Now this dogma the Baptists strenuously oppose, and always have opposed, since its existence. And their healthful opposition is still needful. The error in question is still maintained. Dr. William A. Stearns, now President of Amherst College, in his work on infant church-membership, says: “Baptized children are in the same inclosure with the parents, and are equally members of the church, long before they make any profession of their faith. Properly speaking, the question can never come up, whether they shall join the church. They belong already, and a profession of religion with them is simply their own most hearty acknowledgment of this fact, and of the obligations it implies.” Dr. Charles Hodge, in the Princeton Review of 1858, says: “The status of baptized children is not a vague or uncertain one, according to the doctrine of the Reformed churches. They are members of the church; they are professing Christians; they belong presumptively to the number of the elect.” To these high authorities, representing the New and the Old School Presbyterians, none others need be added. Now with this old and fearful error of infant church-membership still retained (and there is not a denomination in Christendom free from it, except the Baptist), who will say that among our Pedobaptist brethren the soul and essence of the “one faith” is held securely? Who will undertake to guarantee that a growth of fearfully corrupt opinions and practices shall not again crop out from this mischievous germ?

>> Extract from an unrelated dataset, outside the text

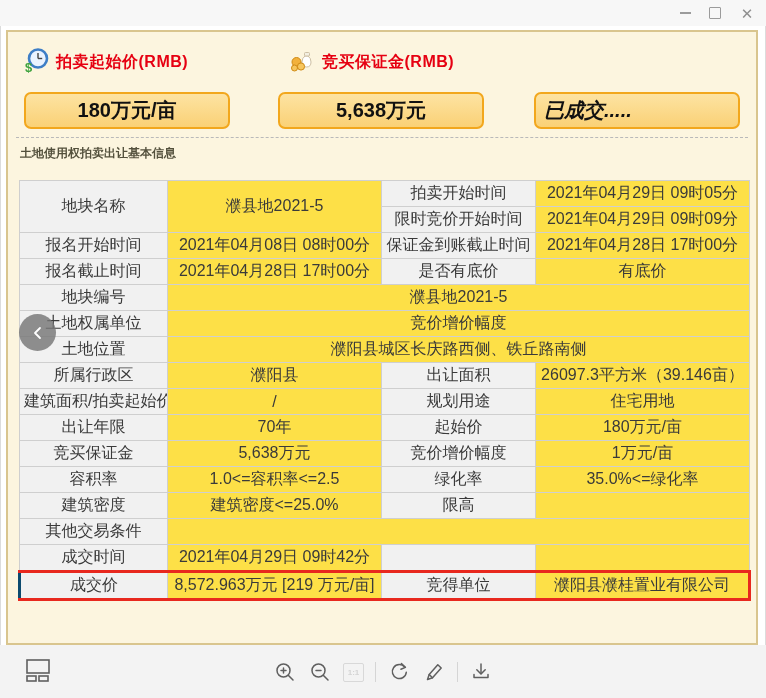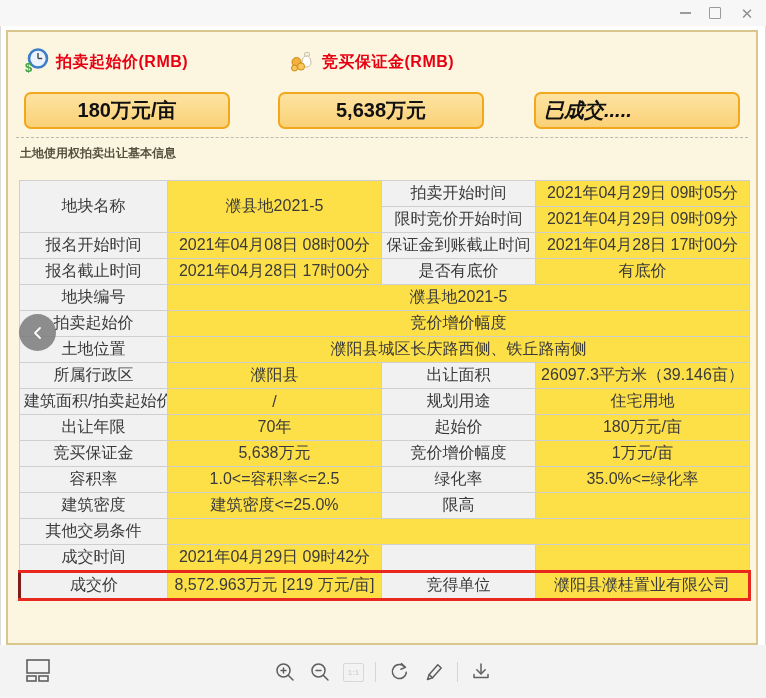"拍卖起始价" td.label { text: 拍卖起始价 -> 土地权属单位 }
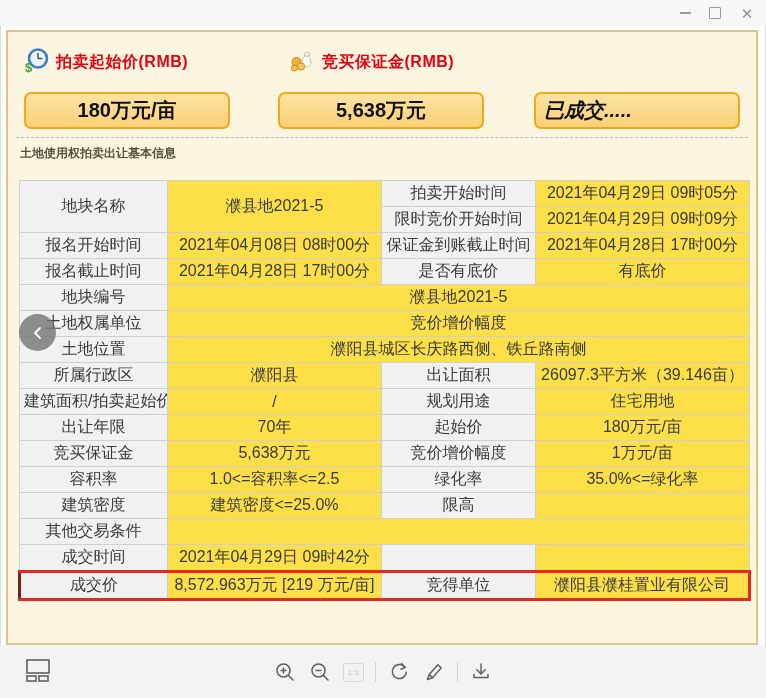"成交价" tr.highlight td:first-child { border-left: 3px solid #7f1d1d -> 3px solid #0c4a6e }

From this point of observation, it is plain that we yet have, as Baptists, a mission. It is ours to neutralize this leaven, and prevent its permeating the whole lump. Strong, intelligent, respectable, the churches of other names around us nevertheless feel our influence, and are largely indebted to it for their existing purity and efficiency. When, therefore, we are asked, “What special mission have you as distinct from ourselves?” we answer, “To prevent your errors from again going to seed.” It was when Unitarianism, subsequent to the days of Edwards, had almost wholly subverted the “Orthodox” church in New England, that from the then existing and strictly evangelical Baptist churches in Boston, there went out a redeeming influence—a revival of pure religion. To that influence, every denomination and church is today indebted. And if a similar service to the cause of the truth shall not again be required, it will be owing largely to the steady working of the strong conservative power of our churches. Here, then, is sufficient reason for maintaining our present denominational position. It will be seen that something more than “a little water” divides us from those whom we yet love as Christians. It is a difference upon the radical question as to who shall be received to baptism, and acknowledged as members in Christ’s church. We say believers—they, believers and their unbelieving children. We cannot walk in church fellowship with those who thus persist in modeling the Christian church after the Hebrew commonwealth, instead of the pattern given in the New Testament. We must, for the truth’s sake, continue to protest against so grave an error.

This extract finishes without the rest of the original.